■ ACTIVITY ■
Give back every record below, character for character.

Web interface edit records
☆ ☆ ☆ ☆ ☆ ☆ ☆

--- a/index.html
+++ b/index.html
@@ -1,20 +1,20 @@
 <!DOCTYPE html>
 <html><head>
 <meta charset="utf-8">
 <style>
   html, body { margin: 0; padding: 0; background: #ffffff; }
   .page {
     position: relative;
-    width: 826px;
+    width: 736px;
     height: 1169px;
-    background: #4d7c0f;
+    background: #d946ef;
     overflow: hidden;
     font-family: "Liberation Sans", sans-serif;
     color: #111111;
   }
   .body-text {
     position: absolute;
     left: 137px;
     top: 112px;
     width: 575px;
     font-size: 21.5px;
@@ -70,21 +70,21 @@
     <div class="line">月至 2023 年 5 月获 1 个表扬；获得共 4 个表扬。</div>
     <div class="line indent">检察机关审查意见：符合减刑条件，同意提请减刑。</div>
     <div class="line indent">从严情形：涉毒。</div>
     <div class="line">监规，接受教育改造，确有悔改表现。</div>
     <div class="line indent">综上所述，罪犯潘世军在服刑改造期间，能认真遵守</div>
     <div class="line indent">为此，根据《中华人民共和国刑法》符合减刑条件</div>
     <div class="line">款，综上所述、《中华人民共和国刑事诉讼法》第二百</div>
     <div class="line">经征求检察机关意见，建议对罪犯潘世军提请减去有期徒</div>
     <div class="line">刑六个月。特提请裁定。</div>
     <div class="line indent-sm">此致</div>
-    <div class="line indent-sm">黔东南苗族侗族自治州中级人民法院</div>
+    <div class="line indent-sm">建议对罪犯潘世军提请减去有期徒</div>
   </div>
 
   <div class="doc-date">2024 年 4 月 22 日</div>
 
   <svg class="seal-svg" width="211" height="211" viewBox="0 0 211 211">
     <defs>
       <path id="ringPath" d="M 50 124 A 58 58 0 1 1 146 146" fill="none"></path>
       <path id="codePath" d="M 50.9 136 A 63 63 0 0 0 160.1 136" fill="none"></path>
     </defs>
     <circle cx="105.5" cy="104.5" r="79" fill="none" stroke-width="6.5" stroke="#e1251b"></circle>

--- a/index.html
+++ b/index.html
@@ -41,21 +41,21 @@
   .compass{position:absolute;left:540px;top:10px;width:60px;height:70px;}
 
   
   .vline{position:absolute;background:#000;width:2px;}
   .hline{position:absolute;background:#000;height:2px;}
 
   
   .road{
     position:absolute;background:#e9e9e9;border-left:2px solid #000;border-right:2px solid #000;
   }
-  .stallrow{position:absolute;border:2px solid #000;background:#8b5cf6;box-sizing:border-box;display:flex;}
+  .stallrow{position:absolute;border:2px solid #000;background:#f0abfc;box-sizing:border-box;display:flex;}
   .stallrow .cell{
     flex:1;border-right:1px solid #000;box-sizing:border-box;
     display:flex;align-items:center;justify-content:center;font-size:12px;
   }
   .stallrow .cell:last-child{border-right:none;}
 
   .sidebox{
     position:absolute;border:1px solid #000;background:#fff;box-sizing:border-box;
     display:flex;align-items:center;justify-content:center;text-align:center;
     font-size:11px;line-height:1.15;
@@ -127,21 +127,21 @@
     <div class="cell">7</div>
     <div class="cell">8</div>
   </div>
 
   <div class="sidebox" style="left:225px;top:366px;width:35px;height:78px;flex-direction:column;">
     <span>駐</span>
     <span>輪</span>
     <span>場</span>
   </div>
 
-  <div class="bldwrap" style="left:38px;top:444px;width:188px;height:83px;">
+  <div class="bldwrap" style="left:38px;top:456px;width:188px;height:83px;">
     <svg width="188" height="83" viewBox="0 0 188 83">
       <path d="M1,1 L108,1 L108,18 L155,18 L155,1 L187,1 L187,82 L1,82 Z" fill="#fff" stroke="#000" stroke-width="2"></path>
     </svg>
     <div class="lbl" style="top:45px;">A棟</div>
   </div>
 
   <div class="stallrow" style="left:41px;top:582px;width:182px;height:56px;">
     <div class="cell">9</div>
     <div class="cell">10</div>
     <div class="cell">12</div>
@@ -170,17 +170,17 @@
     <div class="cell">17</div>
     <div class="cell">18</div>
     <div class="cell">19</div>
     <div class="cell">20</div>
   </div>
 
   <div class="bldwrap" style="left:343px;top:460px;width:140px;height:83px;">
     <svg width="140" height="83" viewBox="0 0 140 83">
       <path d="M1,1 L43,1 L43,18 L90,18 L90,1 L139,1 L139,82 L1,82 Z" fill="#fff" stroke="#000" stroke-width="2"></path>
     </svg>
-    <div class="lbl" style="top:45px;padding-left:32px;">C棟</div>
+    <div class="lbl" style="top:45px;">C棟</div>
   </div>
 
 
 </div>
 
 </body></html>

☆ ☆ ☆ ☆ ☆ ☆ ☆

■ YOUR RESPONSE ■
--- a/index.html
+++ b/index.html
@@ -1,20 +1,20 @@
 <!DOCTYPE html>
 <html><head>
 <meta charset="utf-8">
 <style>
   html, body { margin: 0; padding: 0; background: #ffffff; }
   .page {
     position: relative;
-    width: 826px;
+    width: 736px;
     height: 1169px;
-    background: #4d7c0f;
+    background: #d946ef;
     overflow: hidden;
     font-family: "Liberation Sans", sans-serif;
     color: #111111;
   }
   .body-text {
     position: absolute;
     left: 137px;
     top: 112px;
     width: 575px;
     font-size: 21.5px;
@@ -70,21 +70,21 @@
     <div class="line">月至 2023 年 5 月获 1 个表扬；获得共 4 个表扬。</div>
     <div class="line indent">检察机关审查意见：符合减刑条件，同意提请减刑。</div>
     <div class="line indent">从严情形：涉毒。</div>
     <div class="line">监规，接受教育改造，确有悔改表现。</div>
     <div class="line indent">综上所述，罪犯潘世军在服刑改造期间，能认真遵守</div>
     <div class="line indent">为此，根据《中华人民共和国刑法》符合减刑条件</div>
     <div class="line">款，综上所述、《中华人民共和国刑事诉讼法》第二百</div>
     <div class="line">经征求检察机关意见，建议对罪犯潘世军提请减去有期徒</div>
     <div class="line">刑六个月。特提请裁定。</div>
     <div class="line indent-sm">此致</div>
-    <div class="line indent-sm">黔东南苗族侗族自治州中级人民法院</div>
+    <div class="line indent-sm">建议对罪犯潘世军提请减去有期徒</div>
   </div>
 
   <div class="doc-date">2024 年 4 月 22 日</div>
 
   <svg class="seal-svg" width="211" height="211" viewBox="0 0 211 211">
     <defs>
       <path id="ringPath" d="M 50 124 A 58 58 0 1 1 146 146" fill="none"></path>
       <path id="codePath" d="M 50.9 136 A 63 63 0 0 0 160.1 136" fill="none"></path>
     </defs>
     <circle cx="105.5" cy="104.5" r="79" fill="none" stroke-width="6.5" stroke="#e1251b"></circle>

--- a/index.html
+++ b/index.html
@@ -41,21 +41,21 @@
   .compass{position:absolute;left:540px;top:10px;width:60px;height:70px;}
 
   
   .vline{position:absolute;background:#000;width:2px;}
   .hline{position:absolute;background:#000;height:2px;}
 
   
   .road{
     position:absolute;background:#e9e9e9;border-left:2px solid #000;border-right:2px solid #000;
   }
-  .stallrow{position:absolute;border:2px solid #000;background:#8b5cf6;box-sizing:border-box;display:flex;}
+  .stallrow{position:absolute;border:2px solid #000;background:#f0abfc;box-sizing:border-box;display:flex;}
   .stallrow .cell{
     flex:1;border-right:1px solid #000;box-sizing:border-box;
     display:flex;align-items:center;justify-content:center;font-size:12px;
   }
   .stallrow .cell:last-child{border-right:none;}
 
   .sidebox{
     position:absolute;border:1px solid #000;background:#fff;box-sizing:border-box;
     display:flex;align-items:center;justify-content:center;text-align:center;
     font-size:11px;line-height:1.15;
@@ -127,21 +127,21 @@
     <div class="cell">7</div>
     <div class="cell">8</div>
   </div>
 
   <div class="sidebox" style="left:225px;top:366px;width:35px;height:78px;flex-direction:column;">
     <span>駐</span>
     <span>輪</span>
     <span>場</span>
   </div>
 
-  <div class="bldwrap" style="left:38px;top:444px;width:188px;height:83px;">
+  <div class="bldwrap" style="left:38px;top:456px;width:188px;height:83px;">
     <svg width="188" height="83" viewBox="0 0 188 83">
       <path d="M1,1 L108,1 L108,18 L155,18 L155,1 L187,1 L187,82 L1,82 Z" fill="#fff" stroke="#000" stroke-width="2"></path>
     </svg>
     <div class="lbl" style="top:45px;">A棟</div>
   </div>
 
   <div class="stallrow" style="left:41px;top:582px;width:182px;height:56px;">
     <div class="cell">9</div>
     <div class="cell">10</div>
     <div class="cell">12</div>
@@ -170,17 +170,17 @@
     <div class="cell">17</div>
     <div class="cell">18</div>
     <div class="cell">19</div>
     <div class="cell">20</div>
   </div>
 
   <div class="bldwrap" style="left:343px;top:460px;width:140px;height:83px;">
     <svg width="140" height="83" viewBox="0 0 140 83">
       <path d="M1,1 L43,1 L43,18 L90,18 L90,1 L139,1 L139,82 L1,82 Z" fill="#fff" stroke="#000" stroke-width="2"></path>
     </svg>
-    <div class="lbl" style="top:45px;padding-left:32px;">C棟</div>
+    <div class="lbl" style="top:45px;">C棟</div>
   </div>
 
 
 </div>
 
 </body></html>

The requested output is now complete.